##### Records provided #####

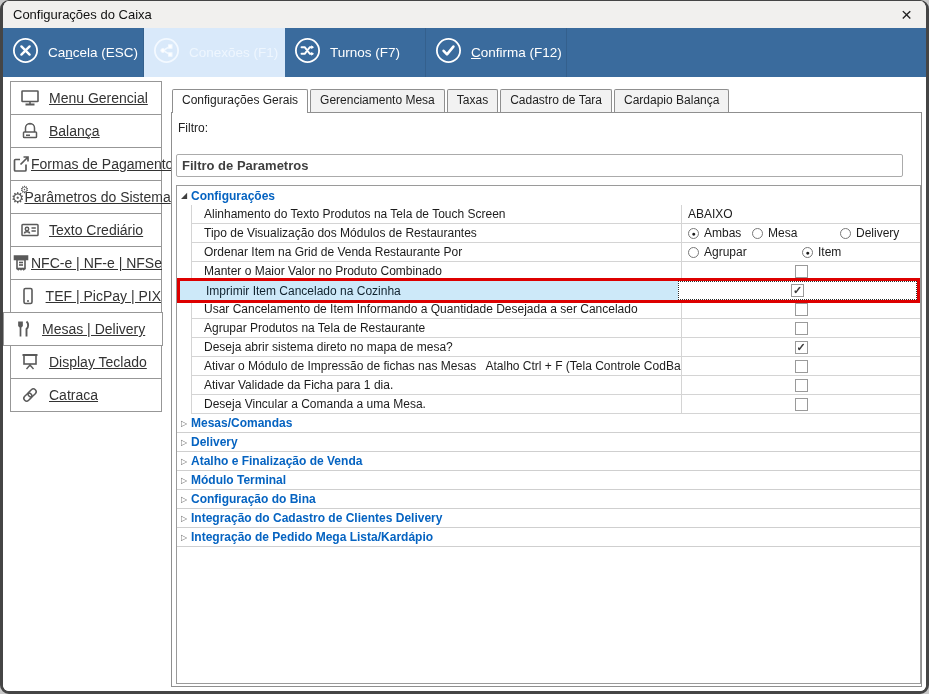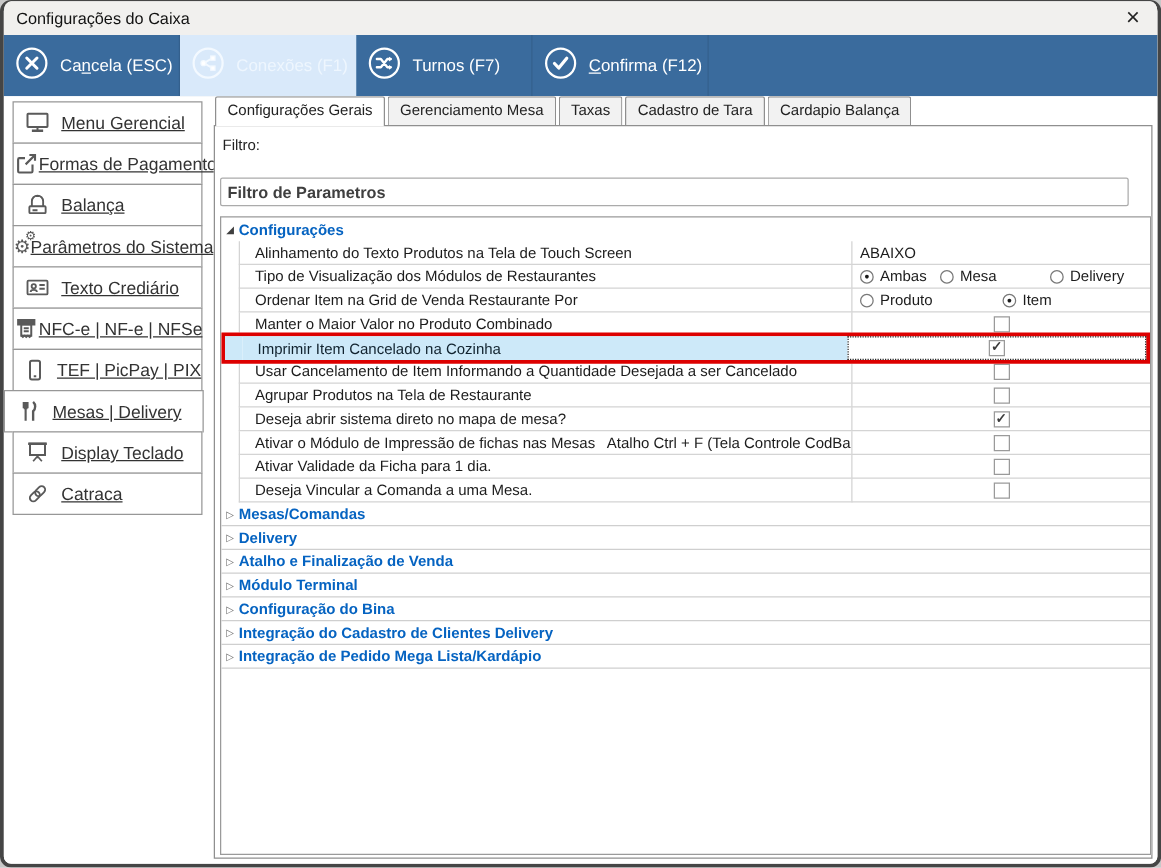--- a/index.html
+++ b/index.html
@@ -29,21 +29,21 @@
   .sidebar{ width:167px; flex:0 0 auto; padding-top:4px; }
   .sitem{ height:34px; width:152px; margin-left:7px; margin-top:-1px; background:#fff;
           border:1px solid #979797; display:flex; align-items:center; cursor:pointer; }
   .sitem:first-child{ margin-top:0; }
   .sitem.active{ margin-left:0; width:160px; }
   .sitem .ic{ width:38px; display:flex; justify-content:center; align-items:center; color:#5a5a5a; }
   .sitem .slbl{ font-size:14px; color:#333; white-space:nowrap;text-decoration:underline; }
   .gear-wrap{ position:relative; font-size:15px; color:#5a5a5a; line-height:1; }
   .gear-wrap .g2{ position:absolute; font-size:10px; top:-5px; left:9px; }
   
-  .content{ flex:1; display:flex; flex-direction:column; padding:0 4px 4px 0; min-width:0; }
+  .content{ flex:1; display:flex; flex-direction:column; padding:12px 4px 4px 0; min-width:0; }
   .tabstrip{ display:flex; margin-left:2px; position:relative; z-index:2; }
   .tab{ font-size:12px; color:#222; background:#f2f2f2; border:1px solid #8f8f8f; border-bottom:none;
         padding:3px 9px 4px 9px; margin-right:2px; cursor:pointer; white-space:nowrap; border-radius:2px 2px 0 0; }
   .tab.active{ background:#fff; position:relative; padding-bottom:6px; margin-bottom:-1px; }
   .panel{ flex:1; border:1px solid #8f8f8f; margin-left:1px; background:#fff; display:flex; flex-direction:column;
           padding:6px 0 2px 3px; min-height:0; }
   .filter-label{ font-size:12px; color:#222; margin:2px 0 3px 3px; }
   .filter-input{ height:23px; margin:16px 18px 0 1px; border:1px solid #ababab; border-radius:2px;
                  font-family:"Liberation Sans", sans-serif; font-size:13px; font-weight:bold; color:#3f3f3f; padding-left:5px; }
   
@@ -134,37 +134,37 @@
           <svg width="20" height="20" viewBox="0 0 20 20" fill="none" stroke="#5a5a5a" stroke-width="1.6">
             <rect x="2" y="3" width="16" height="10.5" rx="0.5"></rect>
               <line x1="10" y1="13.5" x2="10" y2="16"></line>
               <line x1="5.5" y1="16.6" x2="14.5" y2="16.6" stroke-width="2"></line>
           </svg>
         </span>
         <span class="slbl">Menu Gerencial</span>
       </div>
       <div class="sitem">
         <span class="ic">
-          <svg width="20" height="20" viewBox="0 0 20 20" fill="none" stroke="#5a5a5a" stroke-width="1.7">
-            <path d="M15 10.5 V16 a1 1 0 0 1 -1 1 H4.5 a1 1 0 0 1 -1 -1 V6.5 a1 1 0 0 1 1 -1 H9"></path>
-            <path d="M9.5 10.5 L17 3 M12.5 3 H17 V7.5"></path>
-          </svg>
-        </span>
-        <span class="slbl">Formas de Pagamento</span>
-      </div>
-      <div class="sitem">
-        <span class="ic">
           <svg width="20" height="20" viewBox="0 0 20 20" fill="none" stroke="#5a5a5a" stroke-width="1.5">
             <path d="M5.5 11 V7 a4.5 4.5 0 0 1 9 0 V11"></path>
               <path d="M8.5 2.8 h3"></path>
             <rect x="3.5" y="11" width="13" height="5.5" rx="0.8"></rect>
               <line x1="6" y1="14.2" x2="10" y2="14.2"></line>
           </svg>
         </span>
         <span class="slbl">Balança</span>
+      </div>
+      <div class="sitem">
+        <span class="ic">
+          <svg width="20" height="20" viewBox="0 0 20 20" fill="none" stroke="#5a5a5a" stroke-width="1.7">
+            <path d="M15 10.5 V16 a1 1 0 0 1 -1 1 H4.5 a1 1 0 0 1 -1 -1 V6.5 a1 1 0 0 1 1 -1 H9"></path>
+            <path d="M9.5 10.5 L17 3 M12.5 3 H17 V7.5"></path>
+          </svg>
+        </span>
+        <span class="slbl">Formas de Pagamento</span>
       </div>
       <div class="sitem">
         <span class="ic">
             <span class="gear-wrap">⚙<span class="g2">⚙</span></span>
           </span>
         <span class="slbl">Parâmetros do Sistema</span>
       </div>
       <div class="sitem">
         <span class="ic">
           <svg width="20" height="20" viewBox="0 0 20 20" fill="none" stroke="#5a5a5a" stroke-width="1.5">
@@ -276,21 +276,21 @@
               </span>
             </span>
           </div>
 
           <div class="grow">
             <span class="indent"></span>
             <span class="lblcell">Ordenar Item na Grid de Venda Restaurante Por</span>
             <span class="valcell" style="padding-left:6px;">
               <span class="ropt" style="width:114px;">
                 <span class="radio"></span>
-                <span>Produto</span>
+                <span>Agrupar</span>
               </span>
               <span class="ropt">
                 <span class="radio">●</span>
                 <span>Item</span>
               </span>
             </span>
           </div>
 
           <div class="grow">
             <span class="indent"></span>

#####

→ Assignment: Pick from the records each line that contains the word "Pagamento" and show it.

→ Completed exercise:
-        <span class="slbl">Formas de Pagamento</span>
+        <span class="slbl">Formas de Pagamento</span>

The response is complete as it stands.